These are two statements which I will leave unattributed since I don’t want to wind up with nasty email from those individuals whom I’m quoting (…and they are direct quotes) or from their fans and supporters.  In fact, it doesn’t matter who said it, because you can read or hear similar sentiments coming from various sources — art experts, art aficionados, art critics, art reviewers, gallery owners, art agents, as well as from artists and the common populace.

What arrogance! What snobbery!  What short-sighted, closed-mindedness.  Of course you’re an artist, even if you can’t do “realism.” And, of course it’s art, even if it’s created digitally.  The statements are so very ludicrous, I just have to chuckle.  The same was said by those condemning dadaism, impressionism, expressionism, cubism and every other art style which arose.  The same was said concerning acrylic paintings as opposed to more traditional oils.

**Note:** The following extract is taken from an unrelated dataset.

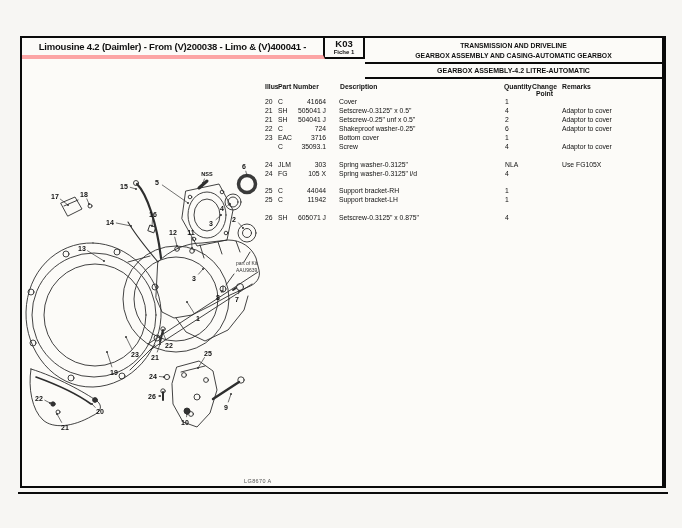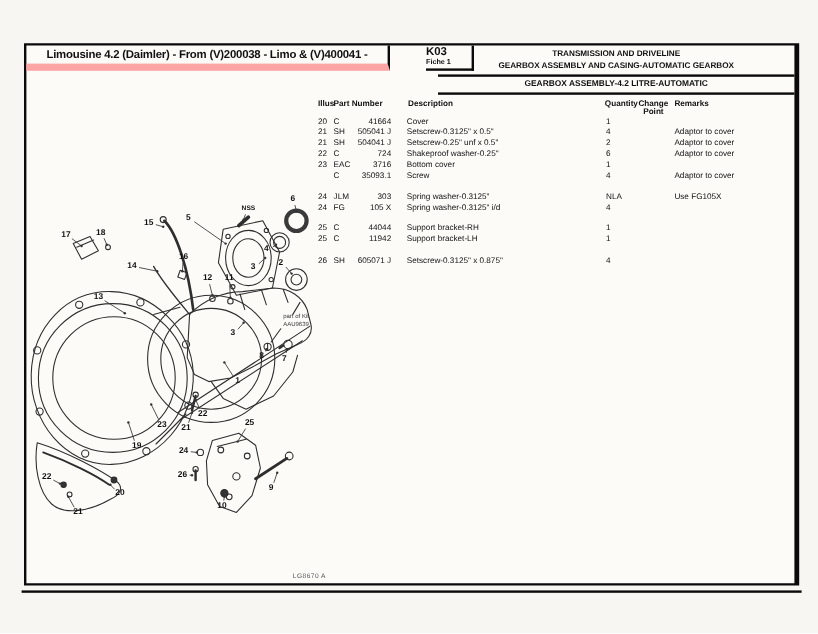"Limousine 4.2 (Daimler) - From" #title-cell { border-bottom: 6px solid #fca5a5 -> 4px solid #fca5a5 }
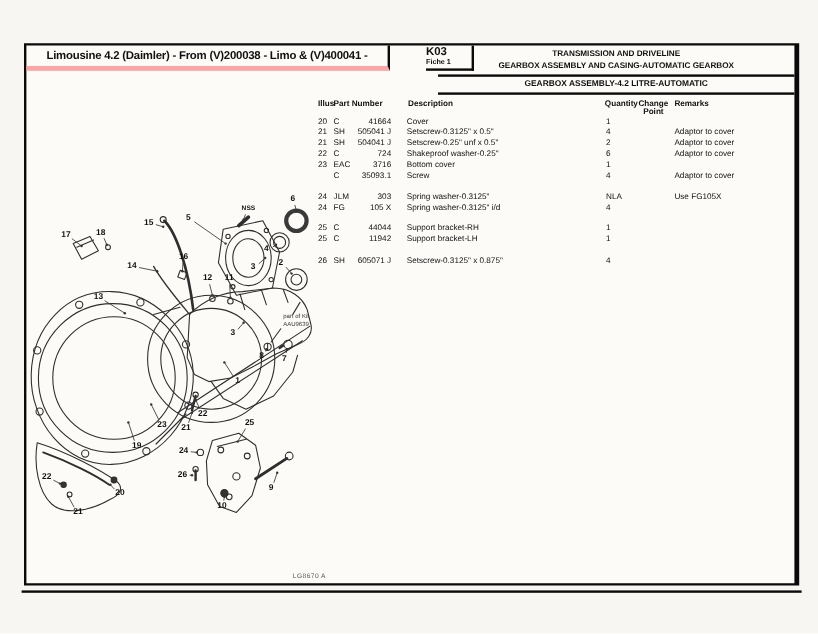"K03" #fiche-cell { margin-left: 30px -> none; text-align: left -> center }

And here I’m going to quote myself from a forum I frequent.  This was in response to someone’s art posted to critique, and the resulting conversation concerning learning to draw and paint realistically as a valuable prerequisite (It’s valuable, but NOT prerequisite):

Now that brings up a “funny” for me from my history. (It wasn’t funny at the time, but is now.) You know I got so good at realism in high school and at university that I had to PROVE I didn’t trace or photograph the works. I was challenged so many times, it wasn’t funny. And proving you did it all by freehand was not easy at that time. In high school, my parents would stand up and tell the teachers, no, she did it. At university, I wound up only working in class or when a roommate could verify that I did it myself — no photo, no tracing, no nothing. This was before the advent of the video camera, so there was really no way to prove that I had done it freehand. I was that good with my realism. I don’t have that kind of patience any longer. And I don’t see the point. If I want realism, I’ll take a photo. If I want hyper-realism, I’ll start with a set of photos, then project them onto the canvas, turn around and enhance the realism…the same way that Steve Lyman and many others do their “realism.” Is it cheating? They don’t think so. Personally, I love that I have the ability to do it, and I can prove my ability to do it, but why waste one’s life when what I paint are my feelings. That’s my art. I’m not interested in painting pretty pictures. I do enough illustrating to be completely bored with it.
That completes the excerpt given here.